If your loved one died because of someone else’s negligence, then you may be able to get help with costs stemming from the accident. But Maryland’s statutes regarding wrongful death suits can be very specific, so make sure you qualify under the letter of the law.

Benefactors

Your relationship with the victim must meet certain circumstances:

  • Primary: If you are a spouse, parent or child of the victim, then you are likely entitled to sue for wrongful death.
  • Secondary: If blood or marriage connected you and were dependent, then you might have grounds for a suit. This might only be an option if there are no primary heirs that qualify.
  • Close relatives: If you are a non-dependent, non-primary relative of the deceased, then you may not be able to file a suit and could have to find another way to secure compensation.

Time limits

Three years from the death of your loved one is usually the window for you to file a claim, but there could be different limitations depending on the cause of death.

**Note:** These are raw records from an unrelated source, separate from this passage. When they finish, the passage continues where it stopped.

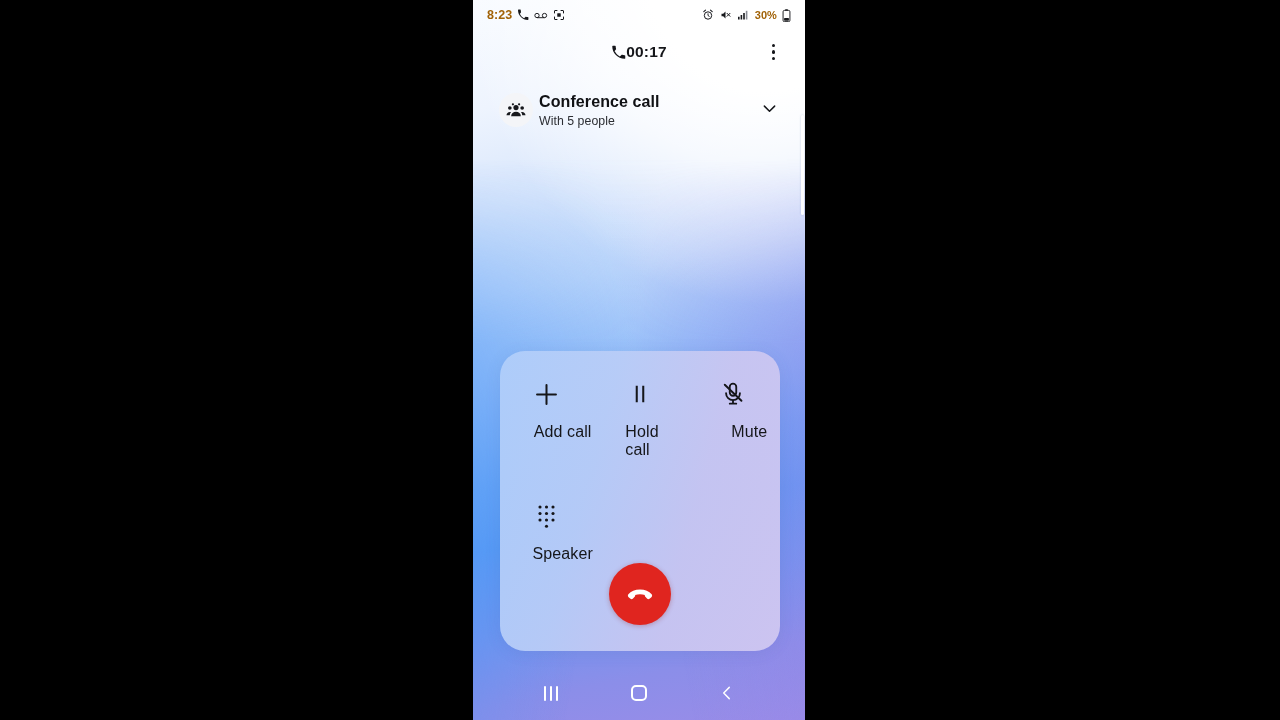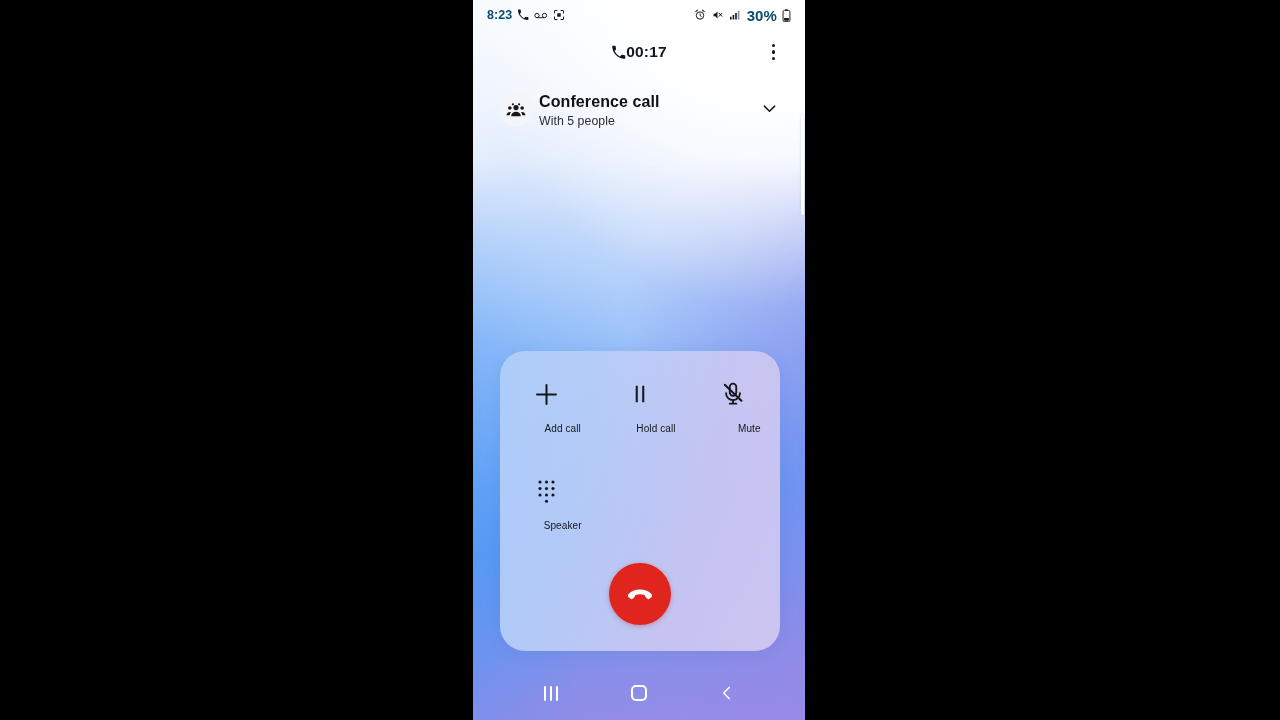"8:23" .statusbar { color: #0c4a6e -> #a16207 }
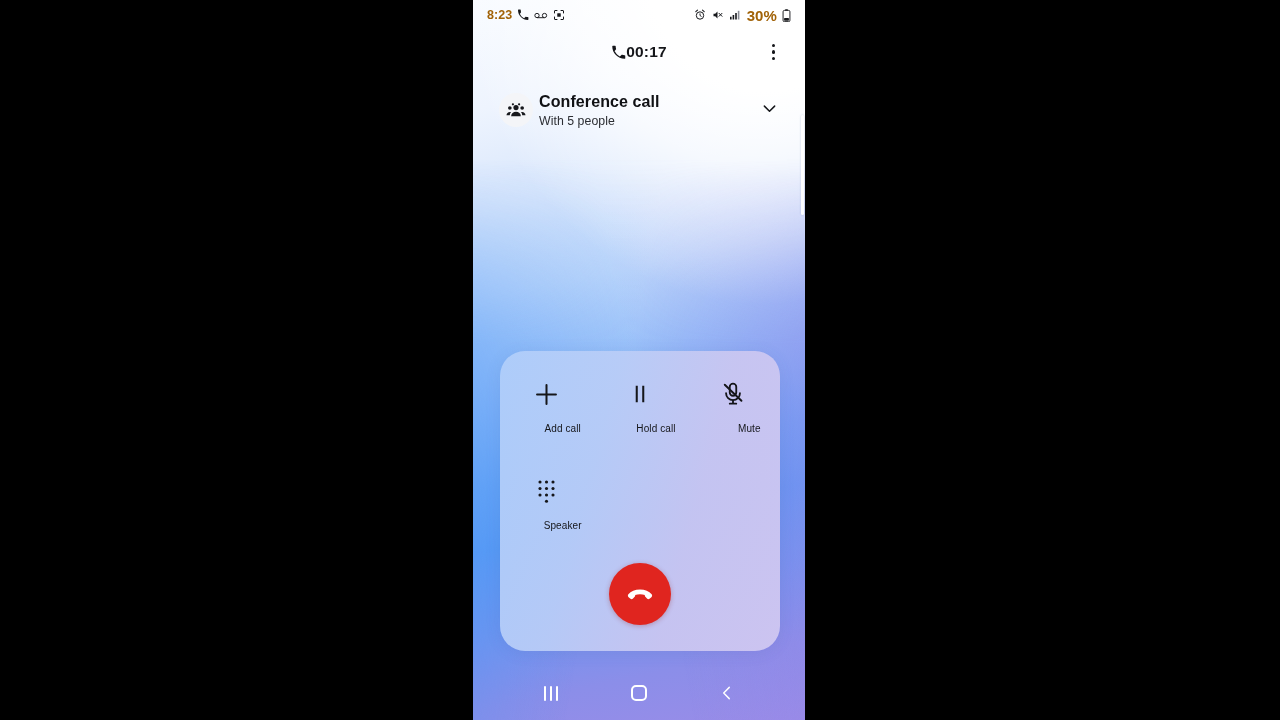"30%" .sb-pct { font-size: 15px -> 11px }
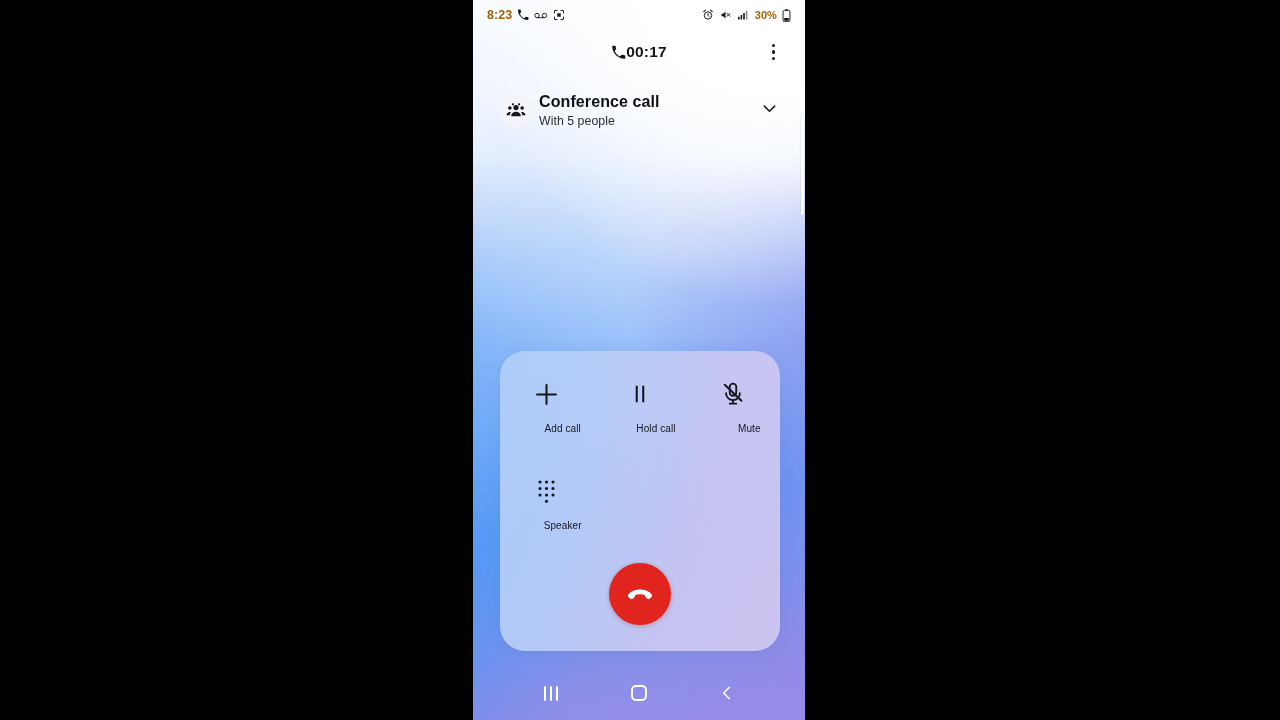"Add call" .ctl-lb { font-size: 10px -> 16px }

If the reason falls into a category like occupational disease, you may be working with a very different timetable.

Hitting the ceiling

Maryland does not place a cap on damages like medical bills or lost wages. On the other hand, noneconomic damages can hit an upper limit. Emotional trauma, mental anguish and pain and suffering could all be subject to a ceiling.

Make sure you qualify for the compensation you deserve when someone’s negligence results in you losing a loved one. Understanding the specifics of Maryland statutes can make all the difference when you need help with your healing.